Enquanto
recebe a visita de um velho amigo, que vem de longe para se despedir, sujeito à
beira da morte procura uma nova família para o seu cão.
Uma
sinopse dessas e o filme ainda abre a narrativa com uma rua coberta de neve e inverno
– a estação que comumente relacionamos ao fim da vida. Mas a iminência do
último dia é apenas pretexto para Truman
fazer uma viagem ao território da amizade. Logo nas primeiras linhas, o roteiro
de Cesc Gay (que também dirige o longa) e Tomàs Aragay toma um avião até um
lugar de cores menos frias, a cidade de Madri.
É
lá que conhecemos Julián, ator de meia-idade que desiste de médicos e hospitais
depois de meses lutando sem sucesso contra uma doença. Interpretado por um artista
consciente de que a tela grande ressalta até os menores gestos – o genial
Ricardo Darín –, o personagem diz sempre o máximo com o mínimo, como no
instante em que se mostra constrangido ao ver o amigo Tomás (Javier Cámara) se
referir, na frente de sua prima Paula (Dolores Fonzi), a certo episódio de
incontinência urinária.
Cámara
e Fonzi têm a mesma consciência do colega de set. É profundamente sugestivo um breve olhar
que Tomás lança sobre Paula, quando os dois estão assistindo à peça que Julián
estrela, ainda no começo da projeção.
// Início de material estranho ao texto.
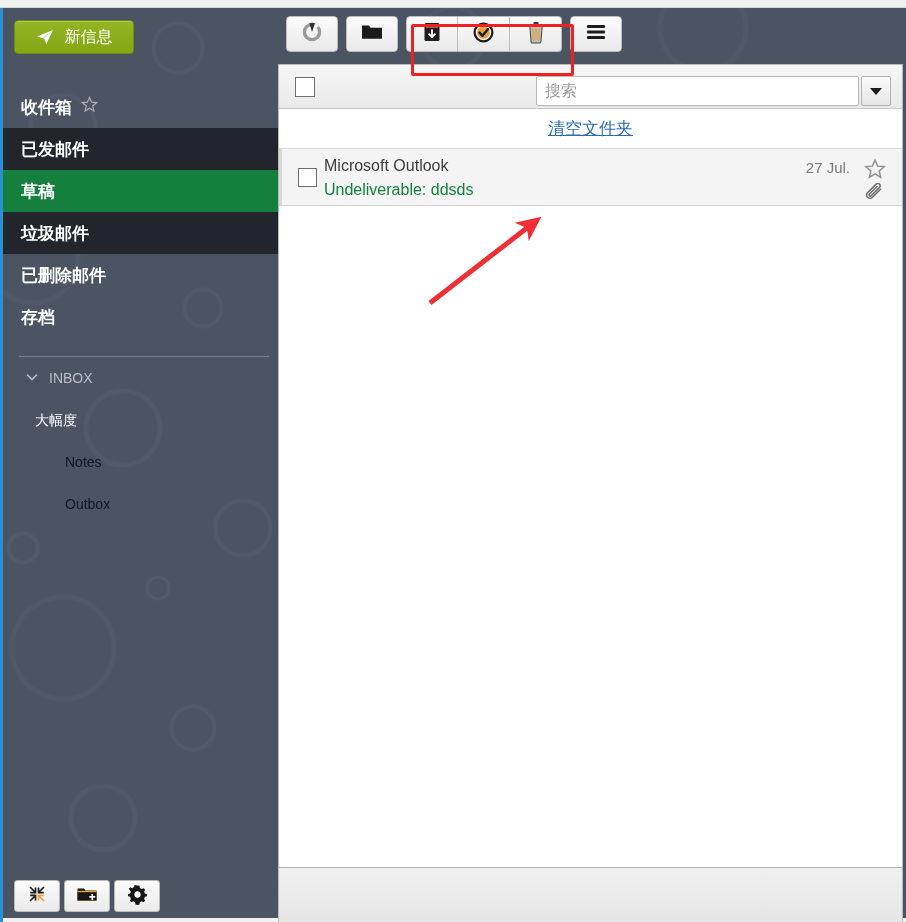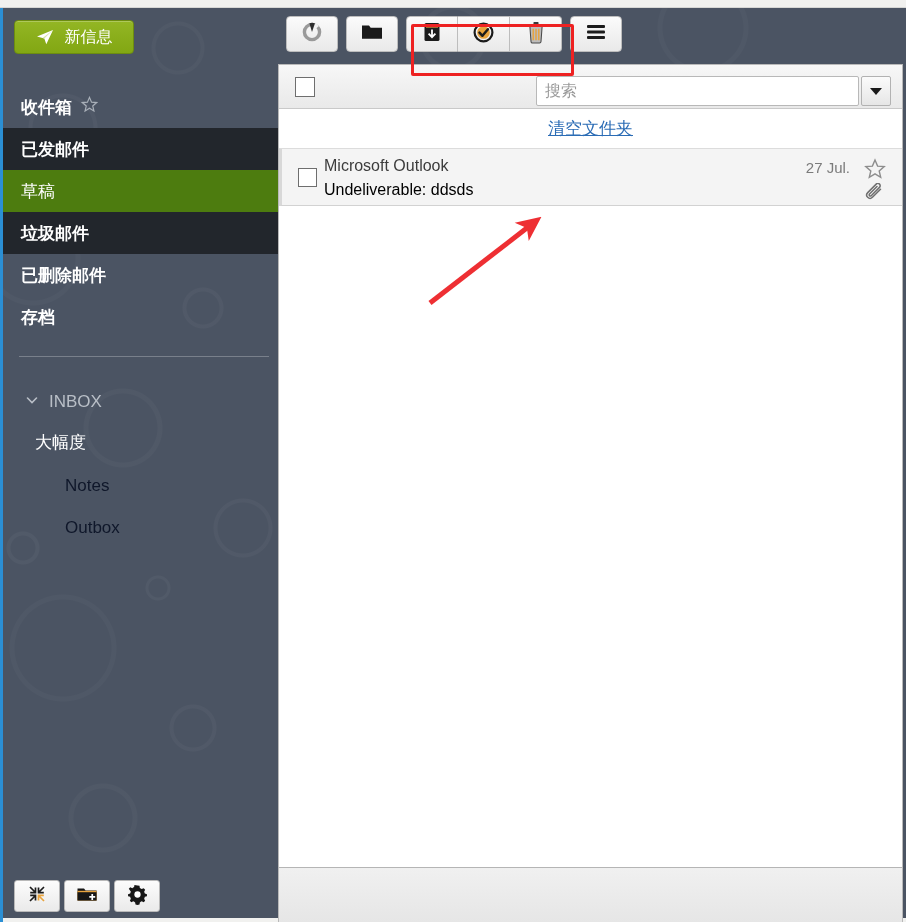--- a/index.html
+++ b/index.html
@@ -96,7 +96,7 @@
     text-align: center;
   }
   .folder.sel    { background: #22262c; }
-  .folder.hover  { background: #4d7c0f; font-weight: normal; }
+  .folder.hover  { background: #15803d; font-weight: bold; }
   .folder .star  { margin-left: 9px; display:block; }
 
   .folder-divider {

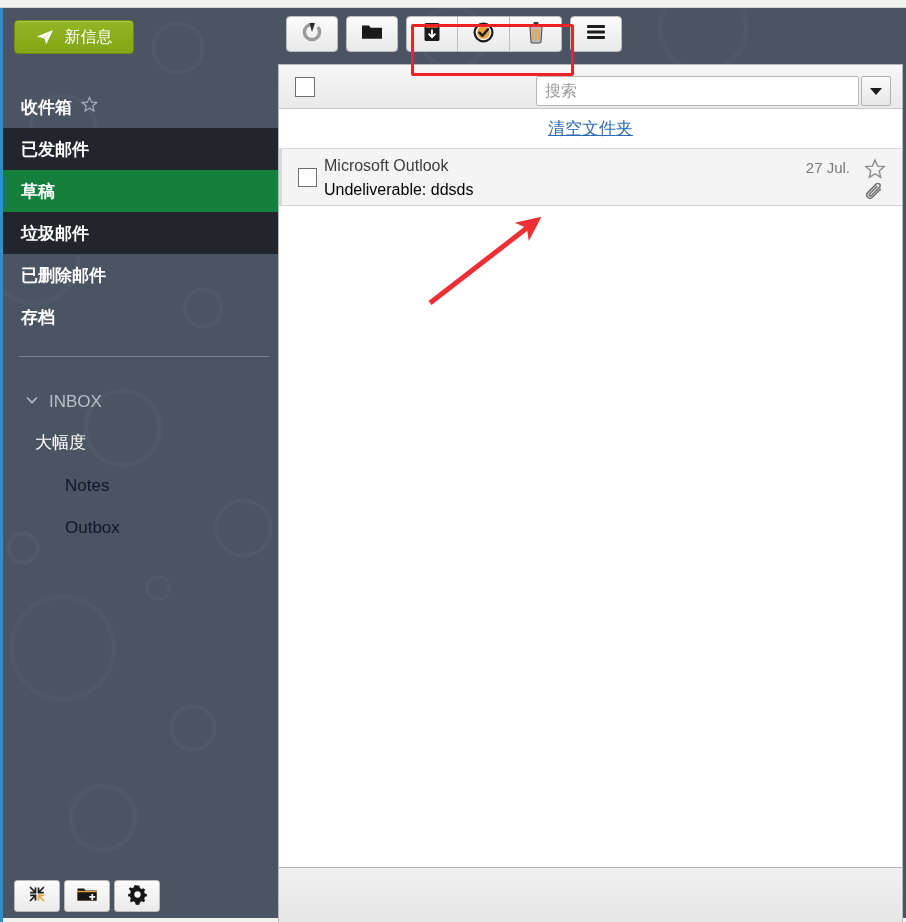--- a/index.html
+++ b/index.html
@@ -252,7 +252,7 @@
   }
   .msg-subject {
     position: absolute; left: 42px; top: 32px;
-    font-size: 16px; color: #000000;
+    font-size: 16px; color: #15803d;
   }
   .msg-date {
     position: absolute; right: 52px; top: 10px;

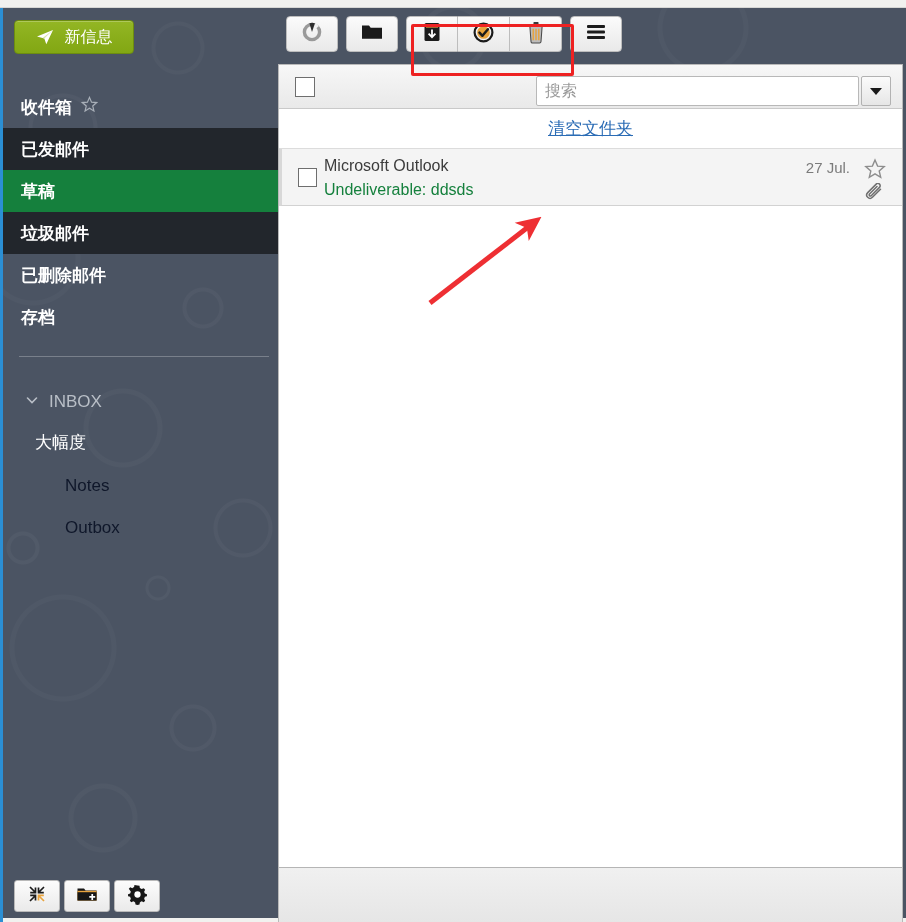--- a/index.html
+++ b/index.html
@@ -108,9 +108,9 @@
   .sub-list { position: absolute; top: 362px; left: 0; width: 275px; }
   .sub-item {
     height: 42px;
-    display: flex; align-items: flex-end;
+    display: flex; align-items: flex-start;
     color: #cdd2d8;
-    font-size: 17px;
+    font-size: 14px;
     cursor: pointer;
     white-space: nowrap;
   }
É repleta de nuances – tristeza, espanto,
admiração – a expressão da moça na cena do aeroporto, nos minutos finais, quando Julián surpreende o irmão camarada com um presente.
Tais
sutilezas preenchem com perfeição as entrelinhas deixadas pelos roteiristas. Exemplo
disso é a passagem em que Julián encontra Tomás e Paula no saguão do hotel e,
ao encará-los, pronuncia apenas um “Faz sentido”. Desnecessário explicar ao
espectador atento o que e por que faz sentido, uma vez que ele
certamente recolheu as pistas espalhadas até ali e, portanto, compreendeu a
atitude dos personagens.
Outro
mérito do texto escrito por Gay e Aragay é o equilíbrio entre drama e humor, o
que contribui para que a trama jamais lembre um velório e, ao mesmo tempo, situações
engraçadas nunca sejam vistas como mero alívio cômico. Nesse sentido, é bem ilustrativa
a sequência em Julián e Tomás visitam uma funerária e um atencioso funcionário
lhes apresenta os planos oferecidos pela empresa: os mais caros incluem DVD com
fotos a serem exibidas durante o funeral, quarteto tocando música clássica e
urna de porcelana para guardar as cinzas (no caso de cremação).
Em
meio àquele portfólio de absurdos, Julián pergunta se seus restos mortais caberiam
num recipiente tão pequeno – e a resposta afirmativa do atendente dá ao sujeito
a noção do quão insignificante ele é.
Entremeado
por essas e outras epifanias do dia a dia – como a que ocorre após o encontro
casual entre o ator e um suposto desafeto num restaurante –, o longa talvez
ache sua síntese na conversa em que Julián (às vezes excessivamente espaçoso)
revela a Tomás (sempre disposto a entender e realizar os desejos do amigo) o
que aprendeu com ele depois de tantos anos de convivência: que não se deve
pedir nada em troca àqueles de quem realmente gostamos.